At its core, medical-dental integration is a holistic approach to oral-systemic health that seeks to bridge the gap in communication between primary care providers and oral healthcare providers for patients.The division of education, practice, service delivery, and insurance coverage keeps dental care separate from medical care in the United States. According to an article published in the AMA Journal of Ethics, this separation is the most detrimental to undeserved groups who are at the highest risk for poor oral health outcomes.2 Many patients with toothaches are forced to wait until their symptoms become egregious enough to warrant care in hospital emergency departments because they have medical insurance but no dental coverage. And in hospital intensive care units, patients receive thousands of dollars of medical interventions a day for preventable conditions resulting from untreated dental disease, which places an unnecessary burden of disease on the US population and an unnecessary financial burden on the US healthcare system.3

"The culture has been that dentists and their dental teams stay in the mouth and that physicians and medical teams do everything else," says Brett Sealove, MD, chief of cardiology at the Jersey Shore University Medical Center and a physician who speaks about the oral-systemic connection. "We learn about the ills of systemic inflammation in the subdisciplines of medicine, such as those involving the musculoskeletal system, nervous system, cardiopulmonary system, and other systems. Dentistry needs to be part of the conversation." Fortunately, as awareness about the important links between oral and general health continues to grow, physicians and dentists are collaborating to develop innovative service delivery and payment models that can help to integrate oral healthcare and medical healthcare.

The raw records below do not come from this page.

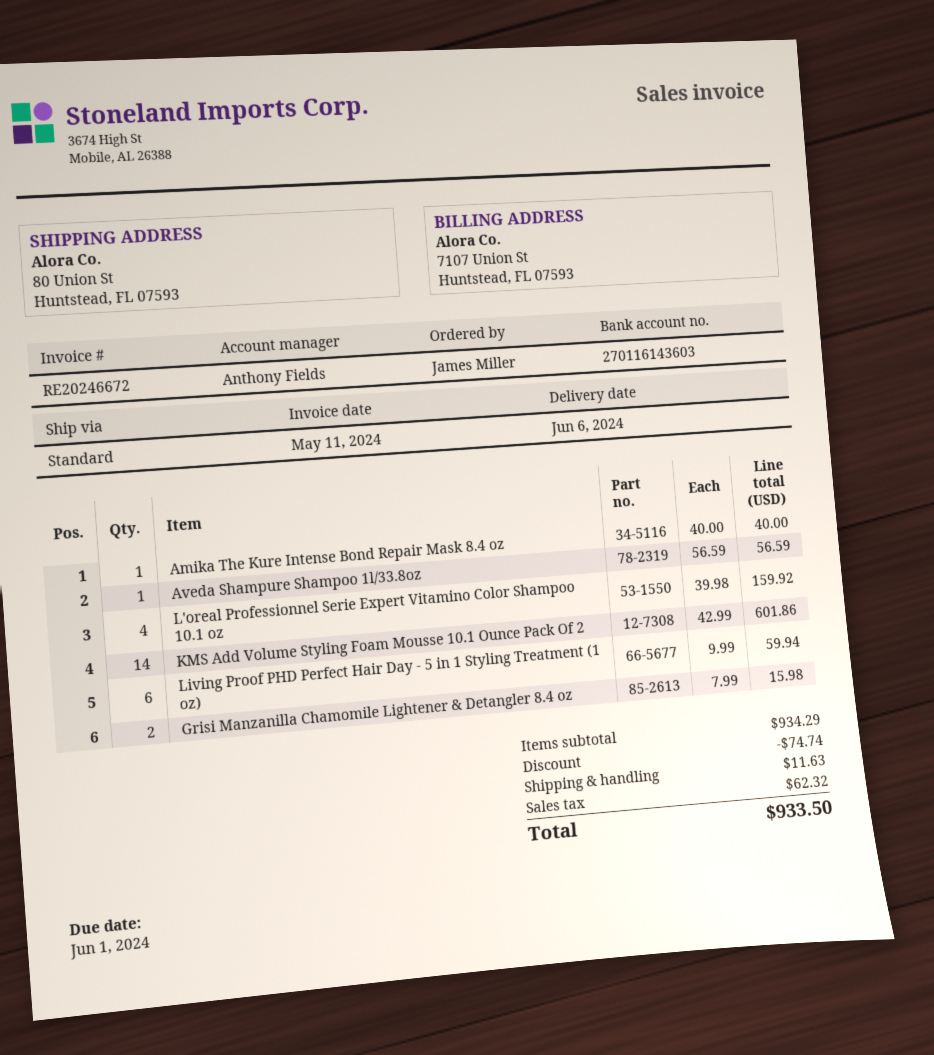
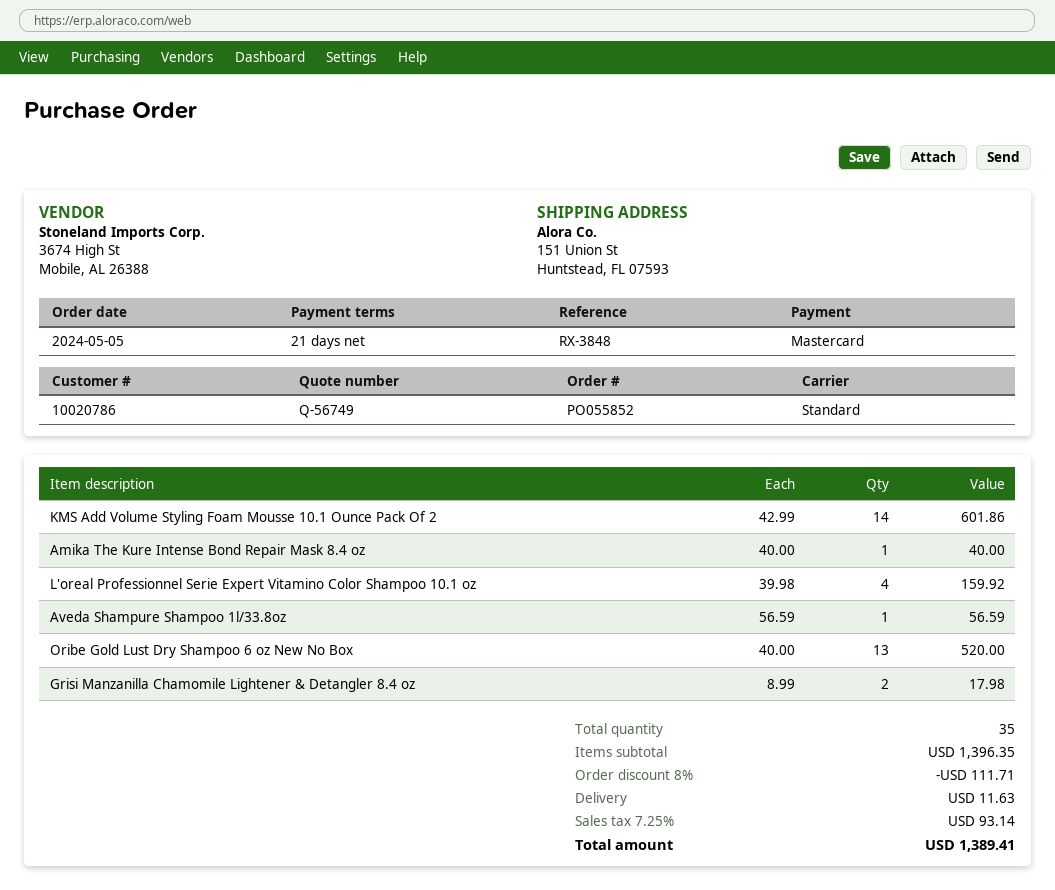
ship to: 80 Union St, Huntstead, FL 07593 -> 151 Union St, Huntstead, FL 07593
Living Proof PHD Perfect Hair Day - 5 in 1 Styling Treatment (1 oz): 6 x 9.99 = 59.94 -> none
Grisi Manzanilla Chamomile Lightener & Detangler 8.4 oz: 2 x 7.99 = 15.98 -> 2 x 8.99 = 17.98
Oribe Gold Lust Dry Shampoo 6 oz New No Box: none -> 13 x 40.00 = 520.00
subtotal: 934.29 -> 1396.35
discount: 74.74 -> 111.71
tax: 62.32 -> 93.14
total: 933.50 -> 1389.41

The Cost of the Oral-Systemic Connection

Conceptually, the link between oral disease and systemic disease has been understood for some time. An ever-growing body of evidence indicates a connection between periodontal disease and some health conditions, including diabetes, heart disease, cancer, arthritis, low birth weights, and more. A study published in the Compendium of Continuing Education in Dentistry in 2022 found that preventive dental care curbed healthcare costs among patients with diabetes and coronary artery disease.4 Five-year's worth of data was examined among 10,000 diabetes and coronary artery disease patients who were eligible for autoenrollment in a dental plan program affiliated with a large commercial health plan in Arkansas. According to the study's findings, a per-member cost savings of $515 to $1,718 per year was realized when patients with diabetes, coronary artery disease, or both had at least one preventive dental visit per year.

"This study demonstrates that when patients with these conditions receive even a single dental cleaning a year, total overall healthcare costs can be reduced," says Solomon Brotman, DDS, a co-author of the study and chief clinical officer for Life and Specialty Ventures—a dental insurance company that provides benefits in multiple states under the Blue Cross Blue Shield brand.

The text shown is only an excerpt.